February 9, 2011 — 1 Comment

Almost there! After this its two more post until this challenge is almost over and done with. Its both a good and bad thing! Good because I have really liked this challenge and bad because the challenge is also over. Fear not! I am searching for other challenges to partake in and we shall see how that goes. Alright, so let’s get started with today’s challenge: three movies.  This is going to be hard, folks.

1. The Empire Strikes Back. Yup, Star Wars. I loved Star Wars as a kid and the Empire Strikes Back was always my favorite one of the original trilogy. Why? Because the Empire was winning. Now don’t get me wrong, I am all for being part of the Rebel Alliance, but I know that if they kept winning it would get boring and very predictable. That is why Empire Strikes back is so damn amazing: excellent story, Yoda!, Han and Leia sexual tension, Jedi training, Cloud City, Lando Carlissian, Vader vs. Luke, Han being frozen in carbonyte, and most importantly NO EWOKS.  Yup, I hate Ewoks. Deal with it.

2. Its a Wonderful Life.  Jimmy Stewart is the greatest American actor of all time. There, I said it. I love everything about Jimmy Stewart and all his movies but my absolute favorite is Its a Wonderful Life, which may be the greatest movie ever made. I don’t know that many people that have not watched it and not loved it. Its just amazing in every single way.  I won’t lie that I cry every time I see this movie. One of my professors, who is going to show it during class, questions why they consider this a holiday movie. Uh, maybe because the setting of the movie is during the Holidays? Anyways, like I said before, its the best American movie ever made.

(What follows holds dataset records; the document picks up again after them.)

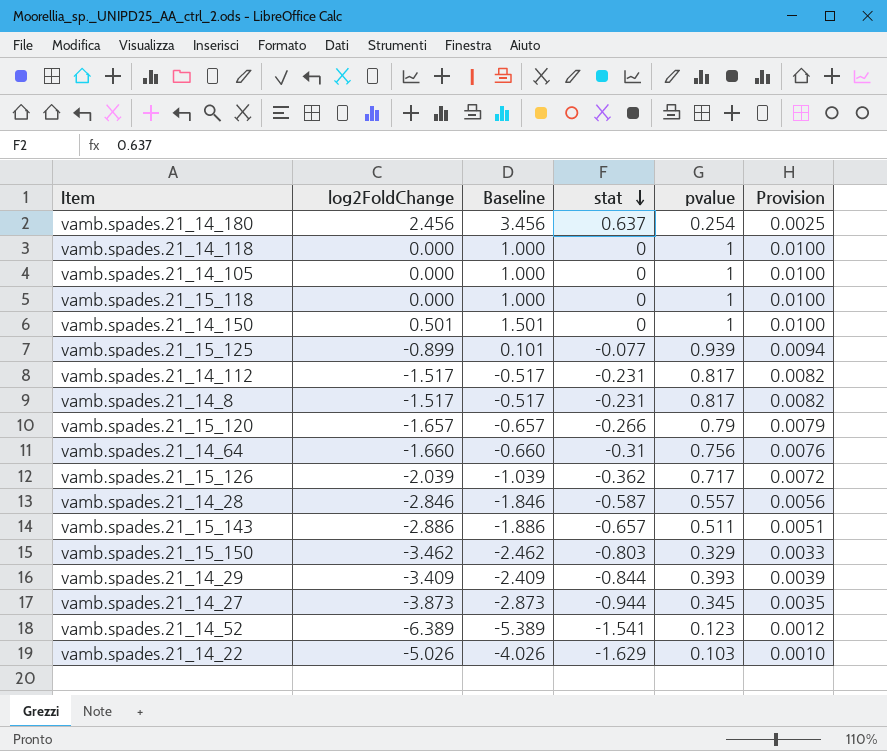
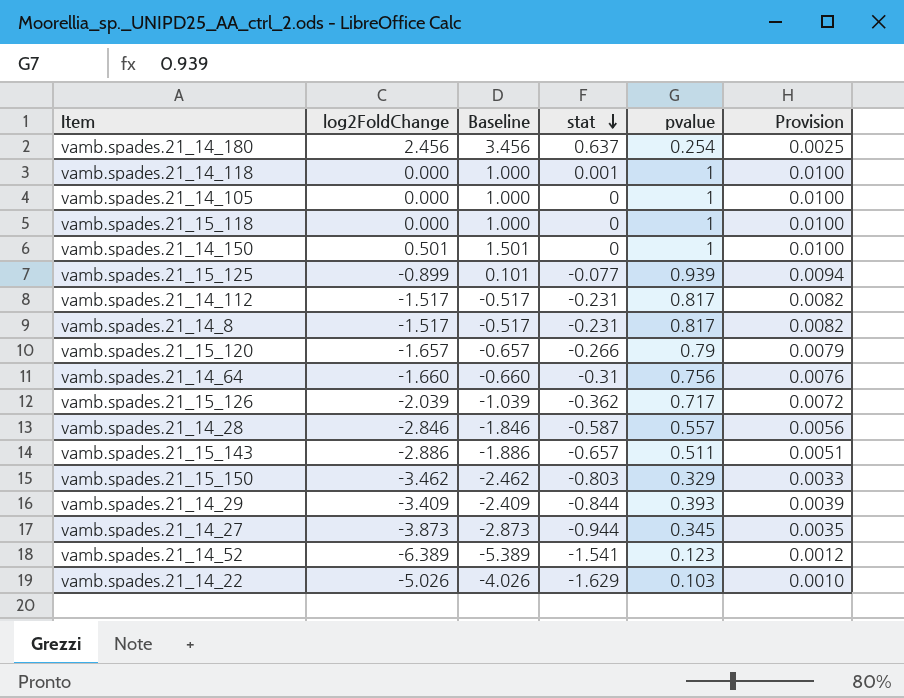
vamb.spades.21_14_118 | stat: 0 -> 0.001

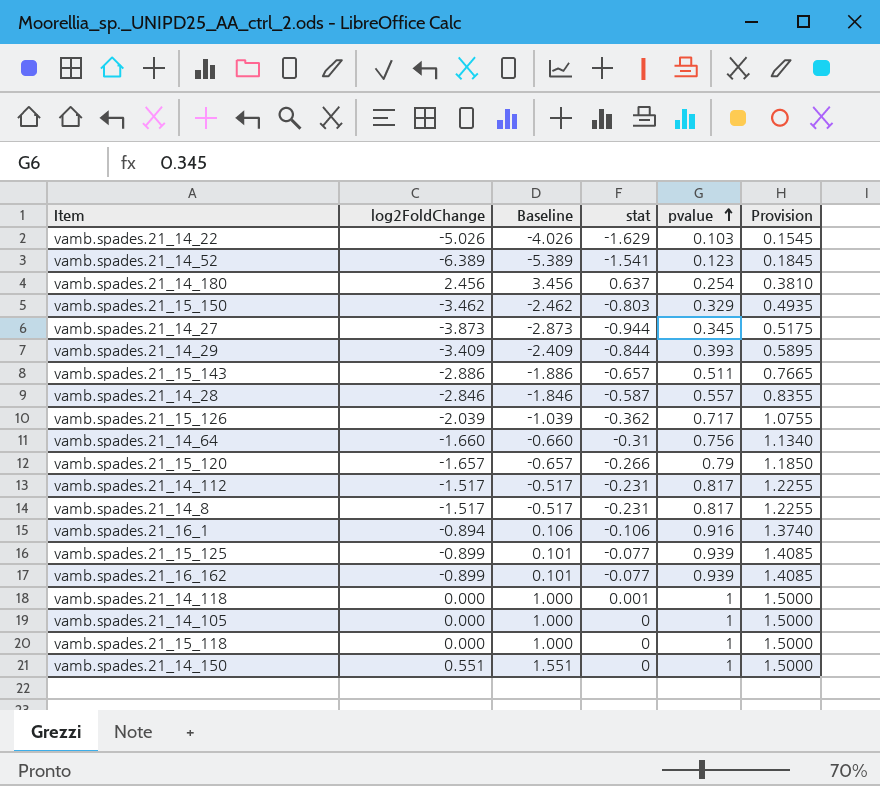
row order: stat descending -> pvalue ascending
column Provision | formula: [pvalue] * 0.01 -> [pvalue] * 1.5
row vamb.spades.21_16_1: none -> -0.894 | 0.106 | -0.106 | 0.916 | 1.3740
row vamb.spades.21_16_162: none -> -0.899 | 0.101 | -0.077 | 0.939 | 1.4085
vamb.spades.21_14_150 | log2FoldChange: 0.501 -> 0.551
vamb.spades.21_14_150 | Baseline: 1.501 -> 1.551

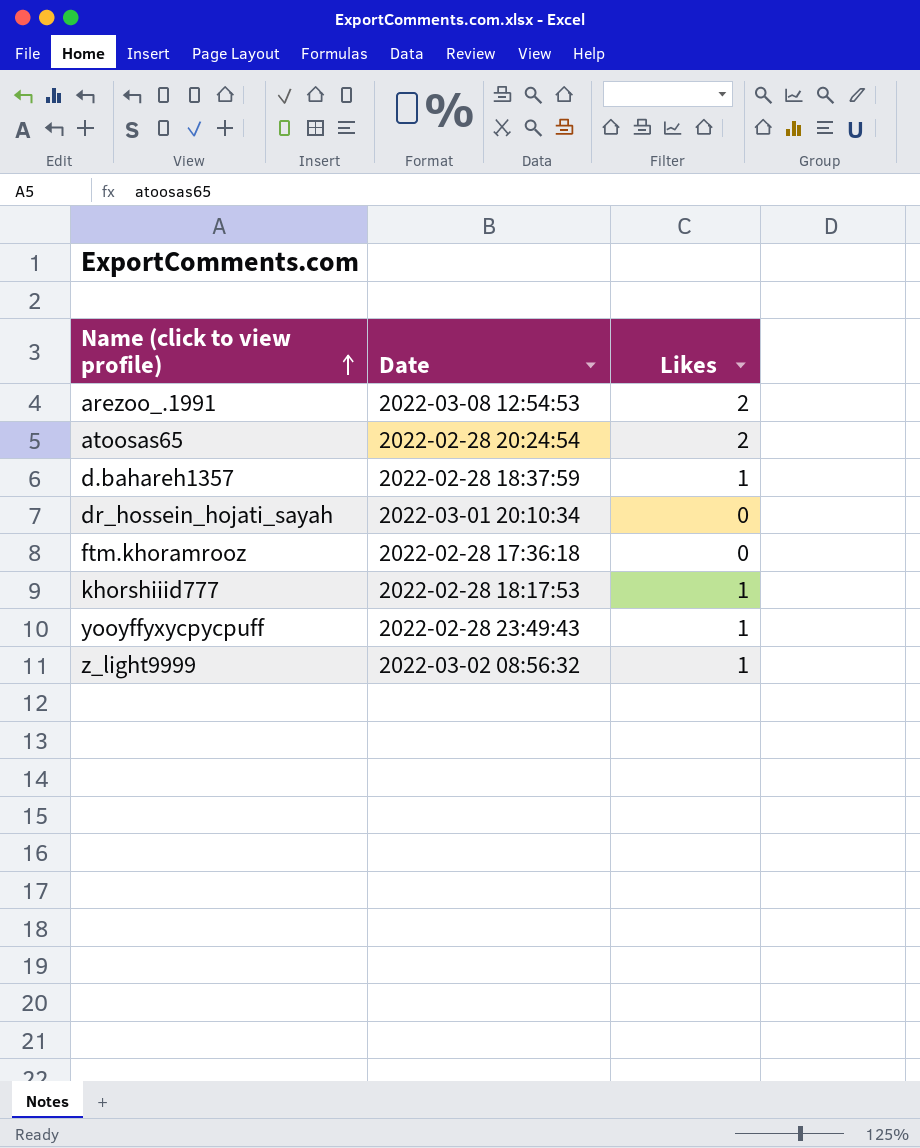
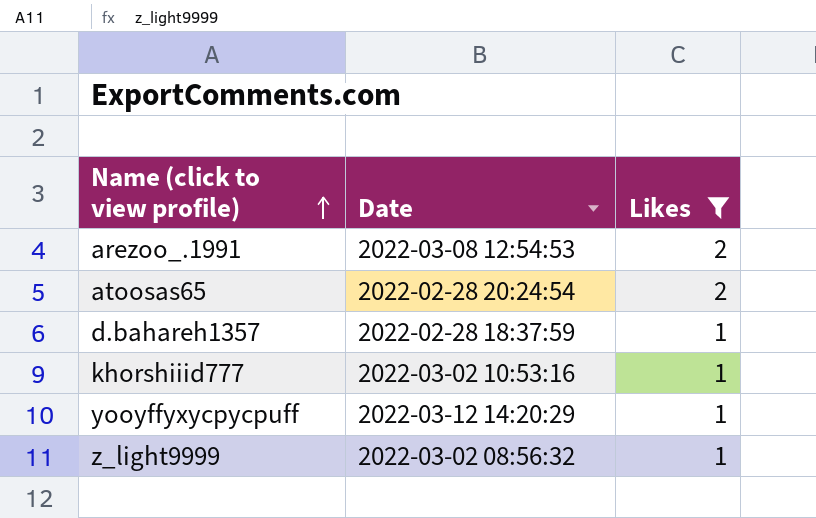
filter: none -> Likes != 0
khorshiiid777 | Date: 2022-02-28 18:17:53 -> 2022-03-02 10:53:16
yooyffyxycpycpuff | Date: 2022-02-28 23:49:43 -> 2022-03-12 14:20:29

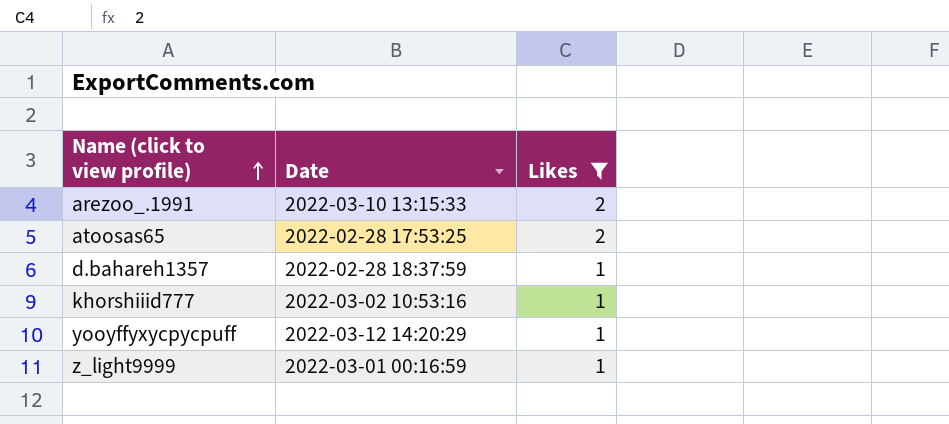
arezoo_.1991 | Date: 2022-03-08 12:54:53 -> 2022-03-10 13:15:33
atoosas65 | Date: 2022-02-28 20:24:54 -> 2022-02-28 17:53:25
z_light9999 | Date: 2022-03-02 08:56:32 -> 2022-03-01 00:16:59

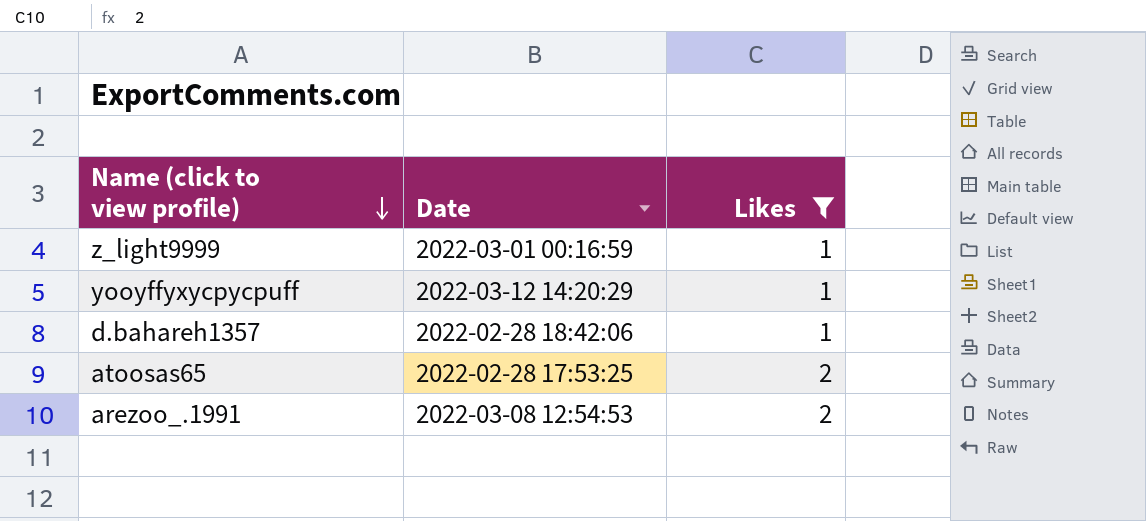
row order: Name (click to view profile) ascending -> Name (click to view profile) descending
row khorshiiid777: 2022-03-02 10:53:16 | 1 -> none
d.bahareh1357 | Date: 2022-02-28 18:37:59 -> 2022-02-28 18:42:06
arezoo_.1991 | Date: 2022-03-10 13:15:33 -> 2022-03-08 12:54:53

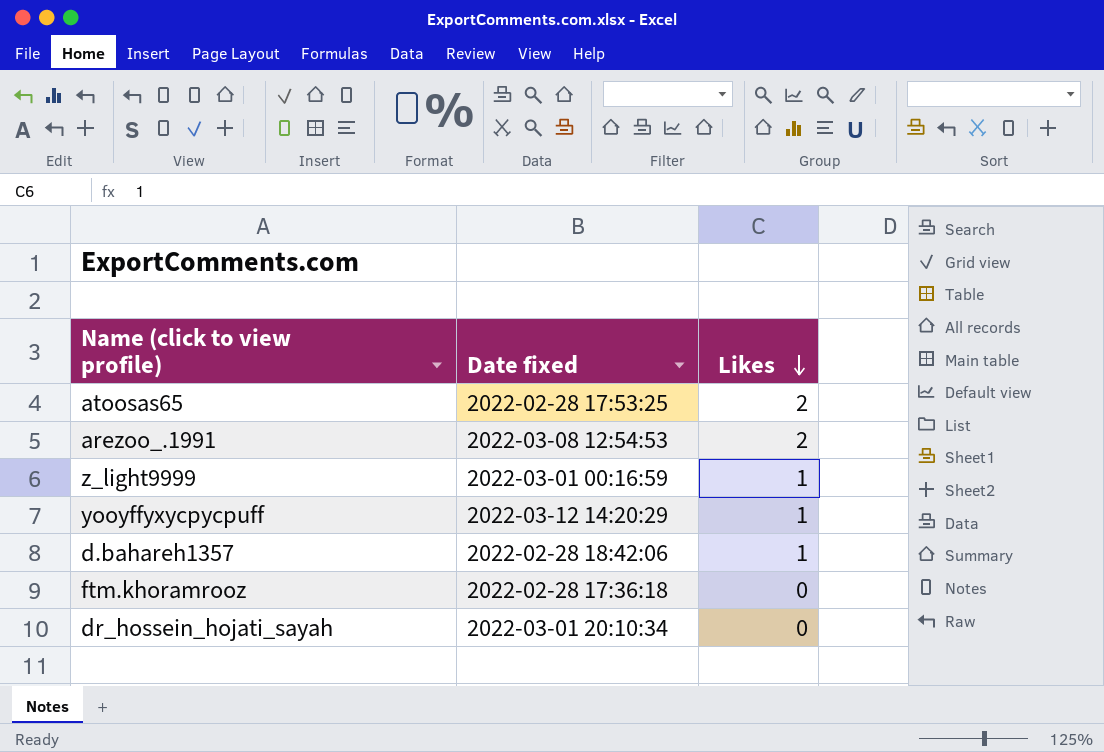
filter: Likes != 0 -> none
row order: Name (click to view profile) descending -> Likes descending
column name: Date -> Date fixed

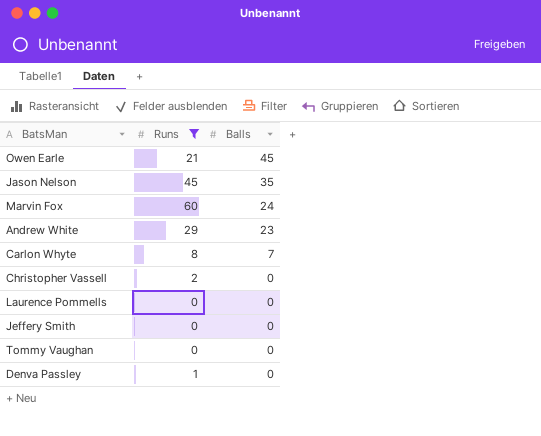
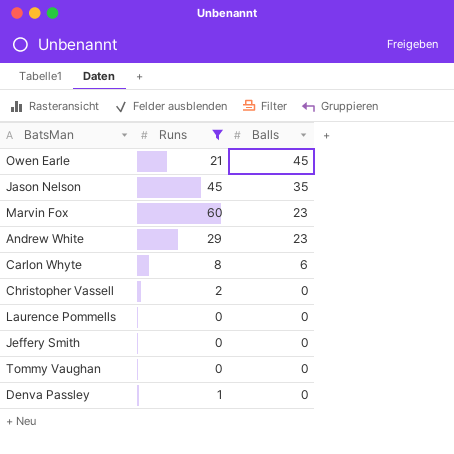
Marvin Fox | Balls: 24 -> 23
Carlon Whyte | Balls: 7 -> 6

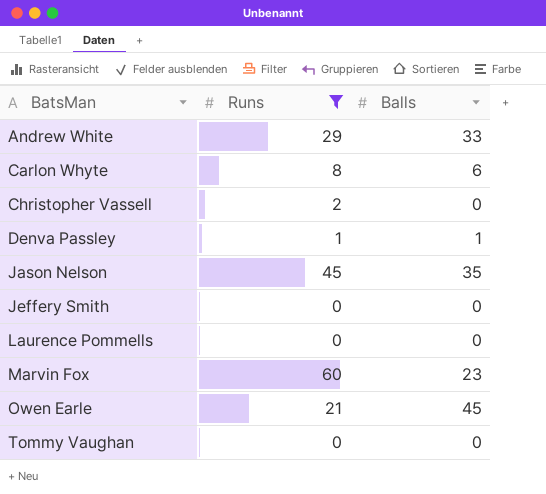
row order: Balls descending -> BatsMan ascending
Andrew White | Balls: 23 -> 33
Denva Passley | Balls: 0 -> 1

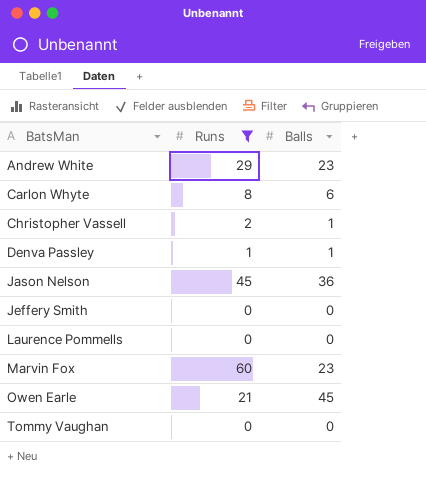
Andrew White | Balls: 33 -> 23
Christopher Vassell | Balls: 0 -> 1
Jason Nelson | Balls: 35 -> 36

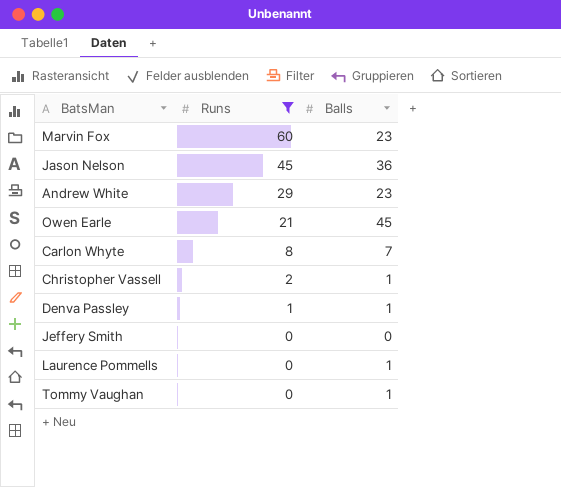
row order: BatsMan ascending -> Runs descending
Carlon Whyte | Balls: 6 -> 7
Laurence Pommells | Balls: 0 -> 1
Tommy Vaughan | Balls: 0 -> 1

3. The Shawshank Redemption. I want to thank TNT for introducing me to this movie when I was 11. It was on randomly, so I saw it 30 minutes in. Good thing that they decided to play an encore presentation of it and since then it has never veered from my top three movies.  Curiously, I have never bothered to read the short story that the movie is based off. I have a feeling that if I read the story than it would be disappointing to me, but then again I felt the same way about Sideways but I devoured that book in one sitting. One day I will.

Coincidentally, have any of you tried to watch all of AFI’s 100 Greatest Movies of All Time? It was a goal of mine for a while, but I think I am going to pick it up again, even re-watching those that I have already seen to make it more legitimate. This will be fun.

Ten-Days Challenge: 4 Books

February 9, 2011 — 1 Comment

In late 2007 in order to clear my mind after some troubling emotional and mental times, I took on the task to reading more on a regular basis. My reading didn’t actually consist of just books, but also magazines and newspapers, that’s when my love for the Economist, The Atlantic and the Christian Science Monitor truly developed. In addition to these news sources I started to read books on Buddhism, specifically Zen Buddhism.  I started meditating for a while, stopped, then started back again and read as much about Buddha as possible or Zen literature. It was all very interesting, but it did not stick. If I stop doing something for a few days its extremely hard for me to pick right back up.

But this post is not about my reading habits but about four books that I hold specially dear to my heart. Its quite hard to single four books since I have read many and in some way or form they have all touched me in some way. I’ll try to include some excerpts of my favorite passages if I can. It is nearly 2 a.m and I have been dealing with an awful case of insomnia lately. Let’s get started.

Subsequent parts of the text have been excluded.